To compute this, one can start by fitting a sufficiently rich model, get predicted values for our age distribution, and then average them. This requires almost by definition a model that includes an age by treatment interaction: we need reasonably unbiased estimates of the treatment effects at individual ages a,b,c,... before averaging, or we are just fooling ourselves with respect to this overall approach. The SAS type 3 method for linear models is exactly this. It assumes as the "reference population of interest" a uniform distribution over any categorical variables and the observed distribution of the data set for any continuous ones, followed by a computation of the average predicted value. Least squares means are also an average prediction taken over the reference population.

A primary statistical issue with type 3 is the choice of reference. Assume for instance that age had been coded as a categorical with levels of 50-59, 60-69, 70-79 and 80+. A type 3 test answers the question of what the treatment effect would be in a population of subjects in which 1/4 were aged 50-59, another 1/4 were 60-69, etc. Since I will never encounter a set of subjects with said pattern in real life, such an average is irrelevant . A nice satire of the situation can be found under the nom de plume of Guernsey McPearson (Also have a look at *Multi-Centre Trials and the Finally Decisive Argument*). To be fair there are other cases where the uniform distribution is precisely the right population, e.g., a designed experiment that lost perfect balance due to a handful of missing response values. But these are rare to non-existent in my world, and type 3 remains an answer to the question that nobody asked.

Average population prediction also highlights a serious deficiency in R. Working out the algebra, type 3 tests for a linear model turn out to be a contrast, C %*% coef(fit), for a particular contrast vector or matrix C. This fits neatly into the SAS package, which has a simple interface for user specified contrasts. (The SAS type 3 algorithm is at its heart simply an elegant way to derive C for their default reference population.) The original S package took a different view, which R has inherited, of pre instead of post-processing. Several of the common contrasts one might want to test can be obtained by clever coding of the design matrix X, before the fit, causing the contrast of interest to appear as one of the coefficients of the fitted model. This is a nice idea when it works, but there are many cases where it is insufficient, a linear trend test or all possible pair-wise comparisons for example.
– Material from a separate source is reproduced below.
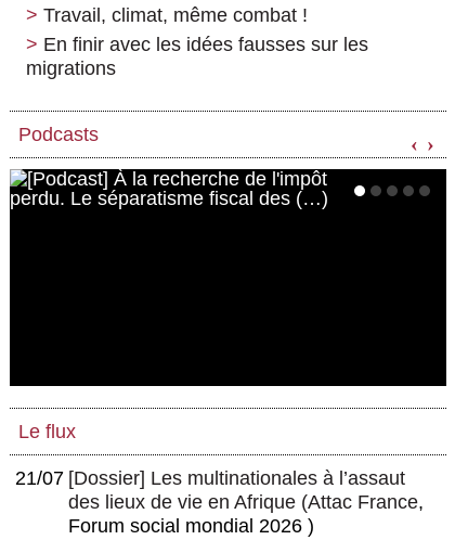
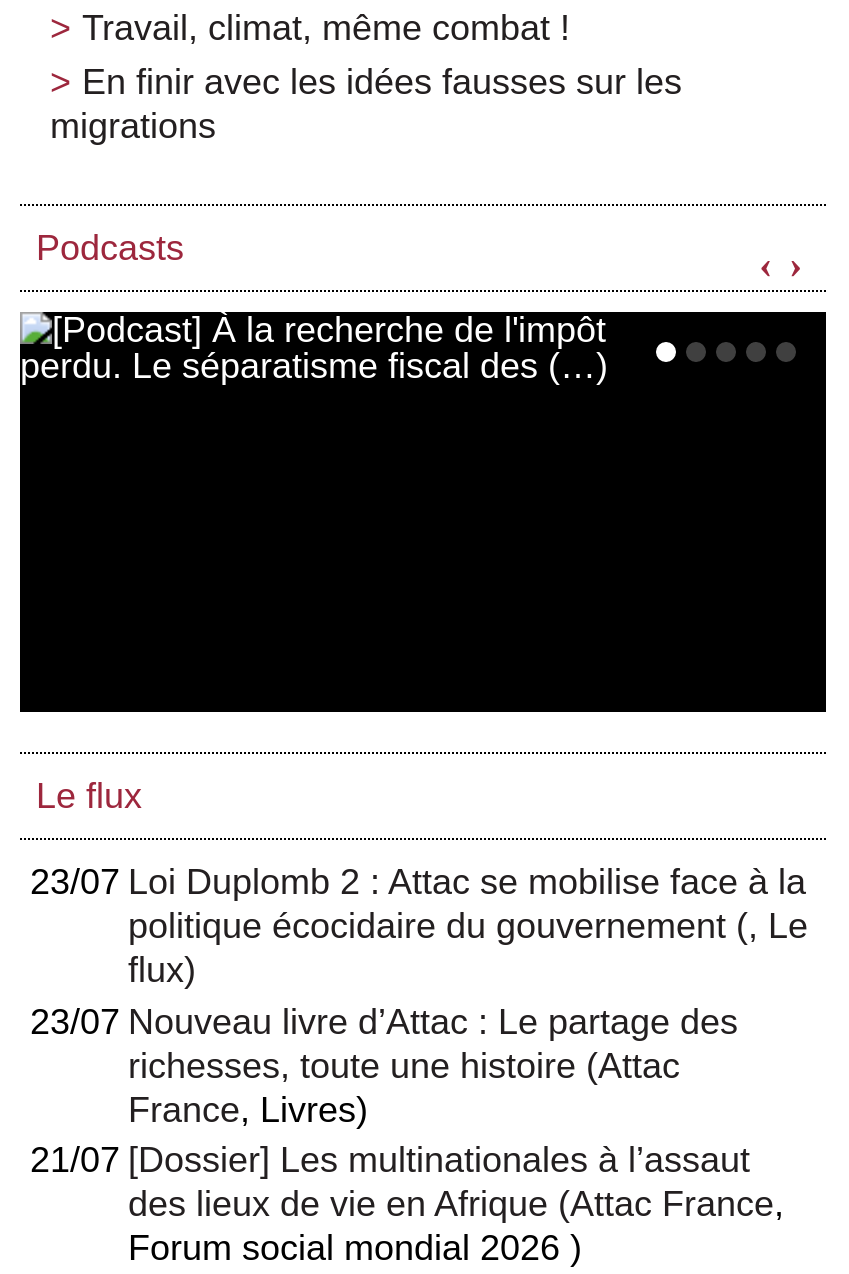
none -> [30,862,808,1130] 23/07 Loi Duplomb 2 : Attac se mobilise face à la | politique écocidaire du gouvernement (, Le | flux) | 23/07 Nouveau livre d’Attac : Le partage des | richesses, toute une histoire (Attac | France, Livres)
*R needs a general and well thought out post-fit contrasts function. Population averaged estimates could be one option of said routine, with the SAS population one possible choice.*

Also, I need to mention a couple more things:

- The standard methods for computing type 3 that I see in the help lists are flawed, giving seriously incorrect answers unless sum-to-zero constraints were used for the fit (contr.sum). This includes both the use of drop.terms and the anova function in the car package.

- For coxph models, my original goal, the situation is even more complex. In particular, which average does one want: average log hazard ratio, average hazard ratio, ratio of average hazards, or something else? Only one of these can be rewritten as a contrast in the coefficients, and thus the clever linear models algorithms do not transfer.